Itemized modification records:
+-------+
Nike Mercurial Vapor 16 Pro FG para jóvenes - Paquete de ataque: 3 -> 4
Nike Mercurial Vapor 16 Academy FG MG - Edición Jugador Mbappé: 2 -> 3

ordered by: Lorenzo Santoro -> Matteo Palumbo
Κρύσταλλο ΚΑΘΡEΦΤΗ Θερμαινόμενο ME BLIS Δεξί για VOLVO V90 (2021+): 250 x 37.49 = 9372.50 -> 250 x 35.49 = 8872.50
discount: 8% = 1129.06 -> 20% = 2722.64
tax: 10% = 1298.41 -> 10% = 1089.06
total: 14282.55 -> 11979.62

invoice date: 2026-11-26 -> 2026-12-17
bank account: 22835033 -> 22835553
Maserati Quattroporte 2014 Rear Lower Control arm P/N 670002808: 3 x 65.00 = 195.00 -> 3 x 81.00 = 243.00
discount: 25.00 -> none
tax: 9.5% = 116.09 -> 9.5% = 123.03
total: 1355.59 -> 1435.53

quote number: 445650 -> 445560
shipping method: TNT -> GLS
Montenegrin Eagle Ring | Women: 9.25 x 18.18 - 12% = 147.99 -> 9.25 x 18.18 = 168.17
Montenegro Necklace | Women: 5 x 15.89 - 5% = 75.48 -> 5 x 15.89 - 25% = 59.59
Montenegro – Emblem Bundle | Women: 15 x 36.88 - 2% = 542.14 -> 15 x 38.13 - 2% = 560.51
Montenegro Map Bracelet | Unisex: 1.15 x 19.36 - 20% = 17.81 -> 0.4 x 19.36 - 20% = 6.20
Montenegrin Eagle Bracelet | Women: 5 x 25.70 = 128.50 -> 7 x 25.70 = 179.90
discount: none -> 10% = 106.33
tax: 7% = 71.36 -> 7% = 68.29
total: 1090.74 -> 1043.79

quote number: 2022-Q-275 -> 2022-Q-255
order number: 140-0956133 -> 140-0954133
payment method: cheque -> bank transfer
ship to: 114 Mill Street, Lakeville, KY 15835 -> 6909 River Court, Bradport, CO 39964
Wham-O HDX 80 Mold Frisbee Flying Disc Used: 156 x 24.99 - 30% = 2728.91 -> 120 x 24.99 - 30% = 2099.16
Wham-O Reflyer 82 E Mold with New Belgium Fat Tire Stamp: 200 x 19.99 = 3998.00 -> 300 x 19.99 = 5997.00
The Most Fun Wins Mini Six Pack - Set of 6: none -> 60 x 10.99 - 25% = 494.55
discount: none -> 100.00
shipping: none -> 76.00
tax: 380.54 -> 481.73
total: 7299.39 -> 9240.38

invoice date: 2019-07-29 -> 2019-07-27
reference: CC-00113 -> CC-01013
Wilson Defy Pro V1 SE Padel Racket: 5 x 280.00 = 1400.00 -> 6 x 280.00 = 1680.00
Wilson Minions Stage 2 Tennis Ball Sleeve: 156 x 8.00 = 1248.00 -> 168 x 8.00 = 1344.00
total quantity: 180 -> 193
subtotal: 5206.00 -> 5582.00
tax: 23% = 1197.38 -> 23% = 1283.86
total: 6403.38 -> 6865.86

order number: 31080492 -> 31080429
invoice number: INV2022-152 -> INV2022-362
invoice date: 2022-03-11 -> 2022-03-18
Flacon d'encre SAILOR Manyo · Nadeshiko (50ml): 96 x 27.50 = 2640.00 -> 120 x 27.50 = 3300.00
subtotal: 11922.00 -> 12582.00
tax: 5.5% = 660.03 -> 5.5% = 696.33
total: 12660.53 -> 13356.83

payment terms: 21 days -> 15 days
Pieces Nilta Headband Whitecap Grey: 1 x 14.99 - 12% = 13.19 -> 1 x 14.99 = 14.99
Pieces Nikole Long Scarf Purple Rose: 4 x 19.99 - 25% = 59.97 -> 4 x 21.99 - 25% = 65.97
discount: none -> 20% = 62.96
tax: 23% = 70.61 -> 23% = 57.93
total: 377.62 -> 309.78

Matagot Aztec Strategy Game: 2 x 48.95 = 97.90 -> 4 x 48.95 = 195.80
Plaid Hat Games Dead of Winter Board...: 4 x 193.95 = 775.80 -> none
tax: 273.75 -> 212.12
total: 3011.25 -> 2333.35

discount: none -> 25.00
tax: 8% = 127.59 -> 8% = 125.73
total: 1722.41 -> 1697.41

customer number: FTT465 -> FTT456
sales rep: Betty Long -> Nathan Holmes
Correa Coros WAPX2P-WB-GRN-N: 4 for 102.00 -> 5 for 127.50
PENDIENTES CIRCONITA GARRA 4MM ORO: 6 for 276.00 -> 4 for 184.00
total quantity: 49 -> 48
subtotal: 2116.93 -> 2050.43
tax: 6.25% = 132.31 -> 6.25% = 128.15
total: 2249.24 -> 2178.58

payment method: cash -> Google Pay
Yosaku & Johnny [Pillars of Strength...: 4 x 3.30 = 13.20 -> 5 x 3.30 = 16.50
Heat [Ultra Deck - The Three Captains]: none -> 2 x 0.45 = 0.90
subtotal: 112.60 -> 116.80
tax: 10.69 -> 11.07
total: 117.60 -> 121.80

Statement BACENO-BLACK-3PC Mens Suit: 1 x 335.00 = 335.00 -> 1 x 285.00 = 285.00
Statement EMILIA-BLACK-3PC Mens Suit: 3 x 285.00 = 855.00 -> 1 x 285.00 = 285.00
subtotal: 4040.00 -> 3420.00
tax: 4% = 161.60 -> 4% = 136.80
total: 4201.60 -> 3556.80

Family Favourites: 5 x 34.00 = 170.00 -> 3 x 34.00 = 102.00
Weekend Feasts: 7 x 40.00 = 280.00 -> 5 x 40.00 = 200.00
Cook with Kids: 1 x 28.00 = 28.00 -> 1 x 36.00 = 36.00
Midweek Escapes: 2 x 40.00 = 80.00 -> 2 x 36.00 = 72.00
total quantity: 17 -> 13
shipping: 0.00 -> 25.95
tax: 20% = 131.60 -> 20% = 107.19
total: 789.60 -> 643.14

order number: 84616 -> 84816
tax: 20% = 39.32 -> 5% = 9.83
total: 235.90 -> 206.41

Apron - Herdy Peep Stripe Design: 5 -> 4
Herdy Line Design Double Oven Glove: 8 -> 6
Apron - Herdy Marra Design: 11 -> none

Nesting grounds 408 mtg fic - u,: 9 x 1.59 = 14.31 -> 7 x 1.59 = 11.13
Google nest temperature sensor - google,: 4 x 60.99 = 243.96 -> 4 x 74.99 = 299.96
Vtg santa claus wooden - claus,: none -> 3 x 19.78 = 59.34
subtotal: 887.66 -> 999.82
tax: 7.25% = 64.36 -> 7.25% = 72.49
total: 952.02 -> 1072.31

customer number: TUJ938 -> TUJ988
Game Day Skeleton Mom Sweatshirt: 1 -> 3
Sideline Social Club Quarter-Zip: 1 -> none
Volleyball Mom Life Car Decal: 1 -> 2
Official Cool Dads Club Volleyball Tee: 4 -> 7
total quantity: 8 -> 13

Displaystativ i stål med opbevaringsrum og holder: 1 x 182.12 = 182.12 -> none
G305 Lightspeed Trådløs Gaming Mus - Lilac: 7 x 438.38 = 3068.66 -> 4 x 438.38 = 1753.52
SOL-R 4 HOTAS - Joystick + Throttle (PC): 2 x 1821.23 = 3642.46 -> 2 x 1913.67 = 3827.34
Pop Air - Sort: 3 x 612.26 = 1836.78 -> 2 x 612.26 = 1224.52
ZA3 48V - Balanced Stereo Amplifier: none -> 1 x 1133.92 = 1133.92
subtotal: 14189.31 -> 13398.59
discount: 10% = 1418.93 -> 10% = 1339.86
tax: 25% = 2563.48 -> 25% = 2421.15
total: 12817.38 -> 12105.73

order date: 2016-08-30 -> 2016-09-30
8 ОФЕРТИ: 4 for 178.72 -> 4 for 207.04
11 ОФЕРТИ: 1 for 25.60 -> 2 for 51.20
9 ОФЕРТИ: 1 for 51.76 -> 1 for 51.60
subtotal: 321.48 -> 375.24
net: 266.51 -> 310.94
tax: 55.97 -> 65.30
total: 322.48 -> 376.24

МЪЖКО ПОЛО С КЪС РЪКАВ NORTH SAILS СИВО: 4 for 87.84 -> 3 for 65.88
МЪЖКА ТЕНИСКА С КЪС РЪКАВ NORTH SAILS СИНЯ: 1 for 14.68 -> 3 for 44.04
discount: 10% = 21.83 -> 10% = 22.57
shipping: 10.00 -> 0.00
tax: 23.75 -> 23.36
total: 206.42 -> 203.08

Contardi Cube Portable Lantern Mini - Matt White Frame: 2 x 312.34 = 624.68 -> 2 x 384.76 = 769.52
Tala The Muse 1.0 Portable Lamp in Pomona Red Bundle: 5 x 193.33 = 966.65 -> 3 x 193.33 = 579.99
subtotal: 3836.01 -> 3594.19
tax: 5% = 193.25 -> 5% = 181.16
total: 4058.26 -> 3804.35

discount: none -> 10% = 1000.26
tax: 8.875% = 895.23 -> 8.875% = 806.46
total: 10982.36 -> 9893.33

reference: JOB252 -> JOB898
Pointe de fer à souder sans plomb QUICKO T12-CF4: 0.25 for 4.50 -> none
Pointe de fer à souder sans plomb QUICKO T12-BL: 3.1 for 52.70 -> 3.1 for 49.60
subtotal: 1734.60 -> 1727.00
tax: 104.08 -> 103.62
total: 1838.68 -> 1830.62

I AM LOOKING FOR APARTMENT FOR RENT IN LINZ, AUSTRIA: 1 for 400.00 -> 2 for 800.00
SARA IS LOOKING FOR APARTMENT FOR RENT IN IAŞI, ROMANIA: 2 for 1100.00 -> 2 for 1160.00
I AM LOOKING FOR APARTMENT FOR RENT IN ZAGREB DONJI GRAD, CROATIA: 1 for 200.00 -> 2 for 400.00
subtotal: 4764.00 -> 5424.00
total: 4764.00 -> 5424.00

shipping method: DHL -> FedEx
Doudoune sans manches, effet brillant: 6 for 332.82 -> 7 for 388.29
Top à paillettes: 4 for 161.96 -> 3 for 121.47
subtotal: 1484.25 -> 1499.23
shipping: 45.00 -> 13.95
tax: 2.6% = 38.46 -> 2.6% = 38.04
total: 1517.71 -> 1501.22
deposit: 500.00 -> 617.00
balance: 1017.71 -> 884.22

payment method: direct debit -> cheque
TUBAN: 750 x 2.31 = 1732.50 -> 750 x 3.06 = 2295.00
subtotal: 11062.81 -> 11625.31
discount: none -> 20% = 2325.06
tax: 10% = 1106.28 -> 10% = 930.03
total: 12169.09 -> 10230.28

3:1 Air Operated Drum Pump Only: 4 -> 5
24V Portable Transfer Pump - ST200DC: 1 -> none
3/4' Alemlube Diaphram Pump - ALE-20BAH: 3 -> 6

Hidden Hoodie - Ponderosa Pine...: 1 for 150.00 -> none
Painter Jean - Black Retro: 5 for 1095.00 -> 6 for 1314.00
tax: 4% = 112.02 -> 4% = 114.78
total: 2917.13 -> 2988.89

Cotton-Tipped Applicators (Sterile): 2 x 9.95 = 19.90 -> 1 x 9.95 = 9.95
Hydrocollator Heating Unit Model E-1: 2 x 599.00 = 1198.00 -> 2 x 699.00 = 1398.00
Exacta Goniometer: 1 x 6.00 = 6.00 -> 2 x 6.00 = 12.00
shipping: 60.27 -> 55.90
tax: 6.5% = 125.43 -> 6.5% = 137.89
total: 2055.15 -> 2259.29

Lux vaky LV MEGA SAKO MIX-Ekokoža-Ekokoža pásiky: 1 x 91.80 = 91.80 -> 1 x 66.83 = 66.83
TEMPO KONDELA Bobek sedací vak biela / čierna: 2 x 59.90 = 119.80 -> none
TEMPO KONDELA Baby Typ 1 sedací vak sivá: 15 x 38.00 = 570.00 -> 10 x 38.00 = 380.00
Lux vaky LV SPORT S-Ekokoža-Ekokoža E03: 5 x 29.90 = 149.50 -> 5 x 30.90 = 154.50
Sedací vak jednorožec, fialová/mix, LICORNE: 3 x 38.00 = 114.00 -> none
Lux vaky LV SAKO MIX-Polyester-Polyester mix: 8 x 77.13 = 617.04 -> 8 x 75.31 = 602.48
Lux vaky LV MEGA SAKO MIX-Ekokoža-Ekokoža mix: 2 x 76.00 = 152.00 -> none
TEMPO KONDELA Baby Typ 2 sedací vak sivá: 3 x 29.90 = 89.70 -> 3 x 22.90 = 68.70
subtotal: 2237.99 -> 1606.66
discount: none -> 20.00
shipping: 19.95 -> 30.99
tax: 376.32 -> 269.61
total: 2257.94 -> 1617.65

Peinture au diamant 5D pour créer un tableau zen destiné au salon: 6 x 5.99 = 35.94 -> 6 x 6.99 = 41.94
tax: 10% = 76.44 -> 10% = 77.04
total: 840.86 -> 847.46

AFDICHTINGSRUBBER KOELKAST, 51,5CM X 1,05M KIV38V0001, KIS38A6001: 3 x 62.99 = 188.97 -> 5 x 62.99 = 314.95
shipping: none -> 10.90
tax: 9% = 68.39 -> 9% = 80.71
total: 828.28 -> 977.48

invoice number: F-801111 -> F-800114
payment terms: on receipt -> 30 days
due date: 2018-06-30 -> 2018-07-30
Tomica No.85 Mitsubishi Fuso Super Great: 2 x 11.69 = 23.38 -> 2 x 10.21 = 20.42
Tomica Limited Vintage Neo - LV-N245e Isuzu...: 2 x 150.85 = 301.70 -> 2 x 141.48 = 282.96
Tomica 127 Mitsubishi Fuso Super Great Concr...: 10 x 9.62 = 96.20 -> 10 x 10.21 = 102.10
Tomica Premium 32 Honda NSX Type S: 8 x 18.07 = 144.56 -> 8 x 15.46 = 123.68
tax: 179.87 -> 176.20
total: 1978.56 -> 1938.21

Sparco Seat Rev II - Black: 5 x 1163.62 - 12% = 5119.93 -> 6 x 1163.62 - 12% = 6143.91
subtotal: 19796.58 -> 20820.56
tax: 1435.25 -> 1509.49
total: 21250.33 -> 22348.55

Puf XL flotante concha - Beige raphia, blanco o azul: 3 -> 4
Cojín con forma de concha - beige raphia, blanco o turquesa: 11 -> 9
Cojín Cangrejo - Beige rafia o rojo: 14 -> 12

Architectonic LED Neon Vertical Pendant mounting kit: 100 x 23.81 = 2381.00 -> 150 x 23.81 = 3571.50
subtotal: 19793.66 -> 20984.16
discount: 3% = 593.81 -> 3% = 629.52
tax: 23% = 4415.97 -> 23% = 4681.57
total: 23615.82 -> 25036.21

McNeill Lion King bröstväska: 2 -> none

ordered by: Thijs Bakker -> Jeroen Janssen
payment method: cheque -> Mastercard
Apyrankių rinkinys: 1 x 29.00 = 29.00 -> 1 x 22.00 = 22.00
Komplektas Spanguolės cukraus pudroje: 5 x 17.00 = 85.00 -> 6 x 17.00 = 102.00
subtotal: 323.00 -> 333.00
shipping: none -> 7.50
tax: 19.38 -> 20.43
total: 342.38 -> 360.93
+-------+
What this task involves: Of the entries above, transcribe exactly those lines that fall between the line containing "I AM LOOKING FOR APARTMENT FOR RENT IN ZAGREB" and the line containing "total: 2257.94 -> 1617.65", together with those two lines.

Solved exercise:
I AM LOOKING FOR APARTMENT FOR RENT IN ZAGREB DONJI GRAD, CROATIA: 1 for 200.00 -> 2 for 400.00
subtotal: 4764.00 -> 5424.00
total: 4764.00 -> 5424.00

shipping method: DHL -> FedEx
Doudoune sans manches, effet brillant: 6 for 332.82 -> 7 for 388.29
Top à paillettes: 4 for 161.96 -> 3 for 121.47
subtotal: 1484.25 -> 1499.23
shipping: 45.00 -> 13.95
tax: 2.6% = 38.46 -> 2.6% = 38.04
total: 1517.71 -> 1501.22
deposit: 500.00 -> 617.00
balance: 1017.71 -> 884.22

payment method: direct debit -> cheque
TUBAN: 750 x 2.31 = 1732.50 -> 750 x 3.06 = 2295.00
subtotal: 11062.81 -> 11625.31
discount: none -> 20% = 2325.06
tax: 10% = 1106.28 -> 10% = 930.03
total: 12169.09 -> 10230.28

3:1 Air Operated Drum Pump Only: 4 -> 5
24V Portable Transfer Pump - ST200DC: 1 -> none
3/4' Alemlube Diaphram Pump - ALE-20BAH: 3 -> 6

Hidden Hoodie - Ponderosa Pine...: 1 for 150.00 -> none
Painter Jean - Black Retro: 5 for 1095.00 -> 6 for 1314.00
tax: 4% = 112.02 -> 4% = 114.78
total: 2917.13 -> 2988.89

Cotton-Tipped Applicators (Sterile): 2 x 9.95 = 19.90 -> 1 x 9.95 = 9.95
Hydrocollator Heating Unit Model E-1: 2 x 599.00 = 1198.00 -> 2 x 699.00 = 1398.00
Exacta Goniometer: 1 x 6.00 = 6.00 -> 2 x 6.00 = 12.00
shipping: 60.27 -> 55.90
tax: 6.5% = 125.43 -> 6.5% = 137.89
total: 2055.15 -> 2259.29

Lux vaky LV MEGA SAKO MIX-Ekokoža-Ekokoža pásiky: 1 x 91.80 = 91.80 -> 1 x 66.83 = 66.83
TEMPO KONDELA Bobek sedací vak biela / čierna: 2 x 59.90 = 119.80 -> none
TEMPO KONDELA Baby Typ 1 sedací vak sivá: 15 x 38.00 = 570.00 -> 10 x 38.00 = 380.00
Lux vaky LV SPORT S-Ekokoža-Ekokoža E03: 5 x 29.90 = 149.50 -> 5 x 30.90 = 154.50
Sedací vak jednorožec, fialová/mix, LICORNE: 3 x 38.00 = 114.00 -> none
Lux vaky LV SAKO MIX-Polyester-Polyester mix: 8 x 77.13 = 617.04 -> 8 x 75.31 = 602.48
Lux vaky LV MEGA SAKO MIX-Ekokoža-Ekokoža mix: 2 x 76.00 = 152.00 -> none
TEMPO KONDELA Baby Typ 2 sedací vak sivá: 3 x 29.90 = 89.70 -> 3 x 22.90 = 68.70
subtotal: 2237.99 -> 1606.66
discount: none -> 20.00
shipping: 19.95 -> 30.99
tax: 376.32 -> 269.61
total: 2257.94 -> 1617.65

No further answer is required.